Penghu Fireworks Festival — fireworks blooming over the harbor.

The Fireworks Festival of a Lifetime

If a single event could change an island's destiny, the Penghu Fireworks Festival would be it.

For many travelers, knowing Penghu begins here. What started in 2003 as a modest summer event has become one of Taiwan's most iconic festivals of light.

It is the country's longest continuously-running fireworks series — a sensory mix of technology, music, and art now in its third decade. Every summer it draws hundreds of thousands of visitors to the island. A single show has gathered more than thirty thousand people at Guanyinting Beach, the air dense with anticipation. Many call it "a fireworks festival you have to see at least once in your life." It is also one of the very few large-scale events in Taiwan that combines fireworks over the sea, an ocean horizon, and a live concert — all on the same night.

Some watch from the deck of a boat. Some sit on the lawn at Guanyinting waiting for the countdown. Some just stand quietly on the shore, watching a few brilliant minutes streak across the night sky.

For many, the festival is their first introduction to Penghu.

A Celebration Born from Grief

The Penghu International Ocean Fireworks Festival began in 2003. But its story really starts in 2001.

That year, China Airlines Flight CI611 crashed in the seas off Penghu, taking two hundred and twenty-five lives. The tragedy left deep scars on the island, and tourism fell into a long quiet. To bring visitors back — and to give the island a way to gather again — the county government held the first Ocean Fireworks Festival in 2003. No one imagined this short-term event would last more than two decades.

For its first dozen years, the festival was simple: fireworks, local performances, and a shared evening for everyone to be in the same place. In recent years, it has gathered more layers.

The first major IP collaborations began in 2020. In 2022, for the festival's twentieth anniversary, large-scale drone shows joined the sky for the first time. Marvel, LINE Friends, Disney, One Piece, Snoopy, and more recently Dragon Ball have all appeared over Magong's harbor — turning what was once a pure pyrotechnic display into a summer carnival blending animation, technology, and pop culture.

From simple fireworks to themed drone shows and full-scale concerts, the festival has quietly become one of Asia's rare large-scale ocean-side performance events.
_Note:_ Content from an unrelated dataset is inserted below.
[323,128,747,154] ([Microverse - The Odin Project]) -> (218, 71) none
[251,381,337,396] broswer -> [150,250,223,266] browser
More Than the Fireworks — Who's Singing This Year

Beyond the fireworks and the drones, the festival has hosted many of Taiwan's most beloved musicians. Locals will sometimes tell you: "Growing up, the most exciting question of summer wasn't about the fireworks. It was about who was going to sing this year."
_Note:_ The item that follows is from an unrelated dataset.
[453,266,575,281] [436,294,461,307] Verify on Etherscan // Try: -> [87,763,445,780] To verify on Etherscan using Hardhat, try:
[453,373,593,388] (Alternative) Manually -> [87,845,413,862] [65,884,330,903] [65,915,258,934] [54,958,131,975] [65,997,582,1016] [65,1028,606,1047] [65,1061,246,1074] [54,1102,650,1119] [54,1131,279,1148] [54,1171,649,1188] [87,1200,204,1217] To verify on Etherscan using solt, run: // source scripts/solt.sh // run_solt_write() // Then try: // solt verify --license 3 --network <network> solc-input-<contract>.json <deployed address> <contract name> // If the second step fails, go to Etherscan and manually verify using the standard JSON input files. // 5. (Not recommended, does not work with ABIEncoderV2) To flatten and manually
The list of artists who've taken this stage is long: A-Mei, Wu Bai, Jam Hsiao, Accusefive, S.H.E, Rainie Yang, Della, Yoga Lin, A-Lin, Shin, Sodagreen, F.I.R., Wilber Pan, 911, Eggplantegg — and many more.

Across generations, these performances turn Penghu's summer evenings into something larger than a fireworks event — closer to an island-wide music festival. On those nights, the whole city is in motion, waiting for the same shared moment.

Some come for the fireworks. Some come for the concert. But what people tend to remember, in the end, is the feeling of standing together in the sea wind, waiting for the first burst of light to break the sky.

Brilliant, Like the Fireworks Themselves — and Just as Brief

Over twenty-some years, the festival has done what it set out to do: bring people to Penghu. Tens of millions of NTD invested each year. Hundreds of thousands of visitors. A summer season that has become the loudest of the year.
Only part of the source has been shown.